George, inspired by Kramer, vows to Robin at the comedy club that he will change. A prop comic's water gun robbery gag startles George, who starts another panic and shoves everyone aside. Fellow comedians hail Jerry for standing up to hecklers, but Jerry's hard-won second chance to impress the critic is ruined by the gun scare.

==Production==
Writer Larry Charles said the episode was sparked by the mental image of George pushing women and children out of his way to escape a fire, and he built the rest of the episode off of this starting image.
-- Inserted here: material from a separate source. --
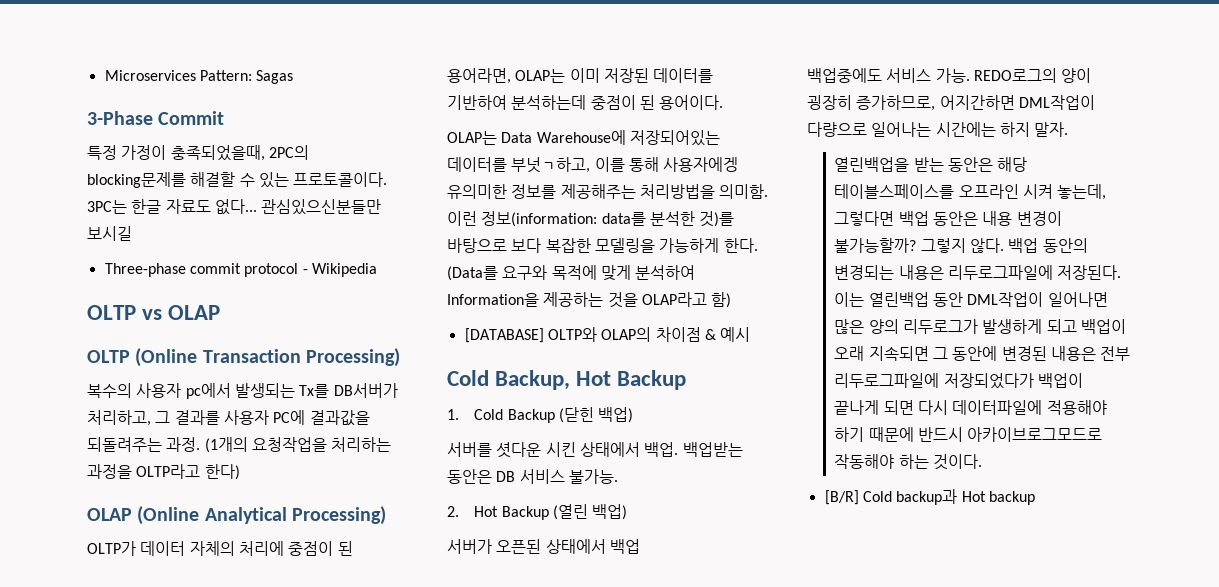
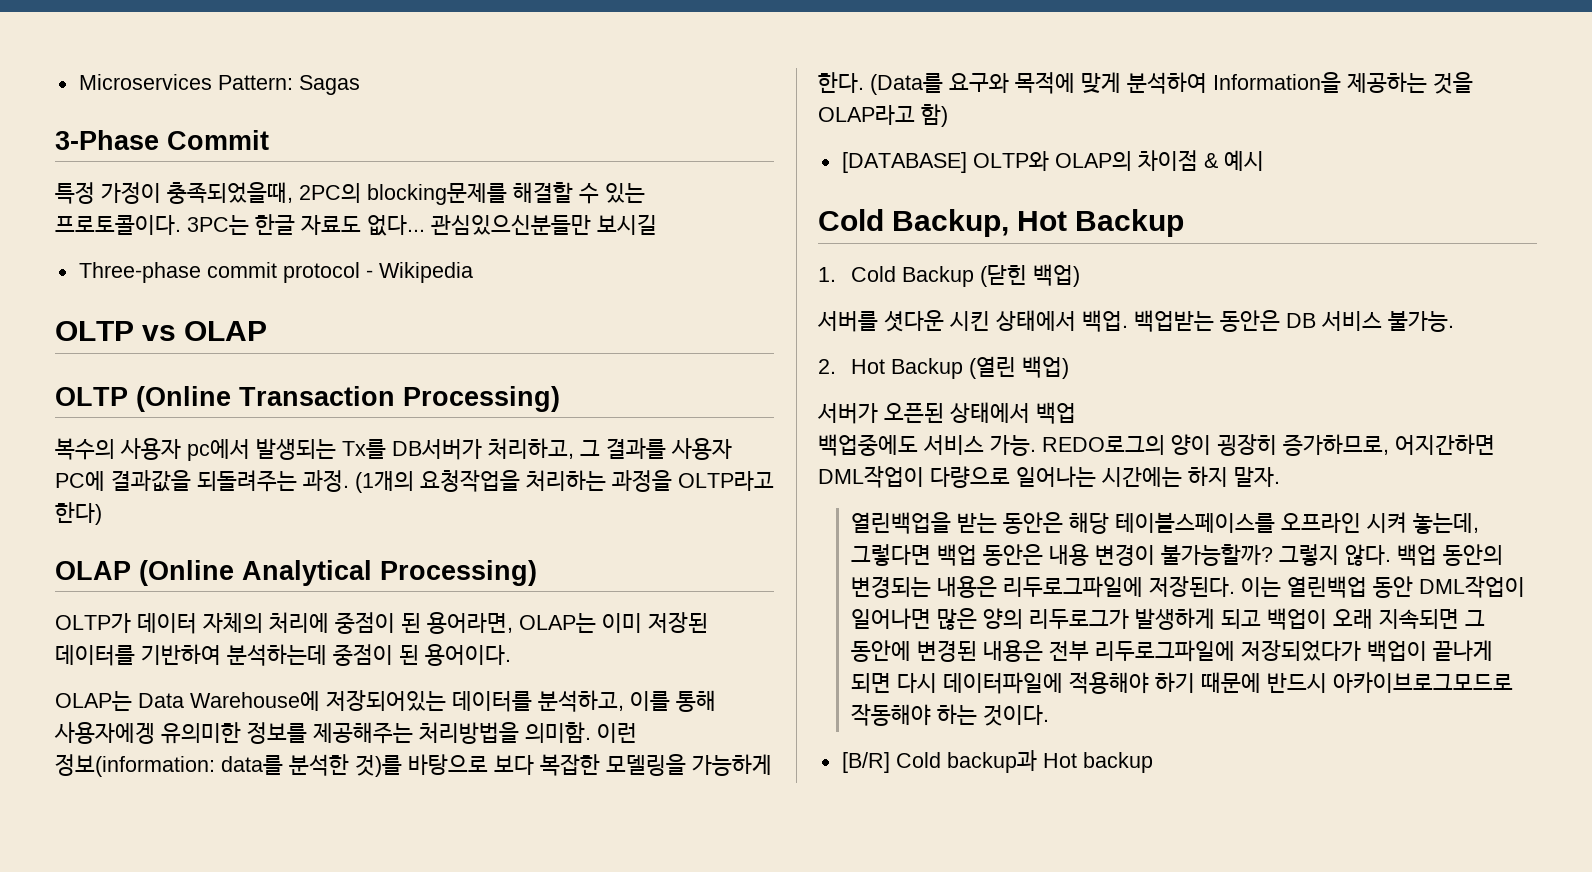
[511,157,591,173] 부넛ㄱ하고, -> [538,690,624,712] 분석하고,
The Toby/Elaine rivalry was inspired by the office politics at a show next door to Seinfeld; one of the employees had lost a baby, and some of her co-workers were jealous of the attention their boss gave her because of this tragedy.

The voice that announces Jerry's name before he goes on stage is that of show co-creator Larry David. Robin was played by Melanie Chartoff, whom Larry David and Michael Richards knew from the time they worked on the short-lived sketch series Fridays. Jon Favreau made his first television acting appearance in this episode as Eric the Clown.

It was originally planned that Kramer's adventure in the bus would be filmed in action, and the resulting footage intercut with the scene in which he recounts what happened. However, the audience reaction to Kramer's monologue was so positive that the bus scene was deemed unnecessary. The sequence where he finds the toe and ices it inside a Cracker Jack box was filmed, but not used, and appears among the deleted scenes in the DVD release.

==Legacy==
The Season 5 DVD contains an animated rendition of Kramer's telling of the pinky toe story as part of Seinimation, a series of short animated bonus features on DVDs of the last four seasons, directed by Eric Yahnker.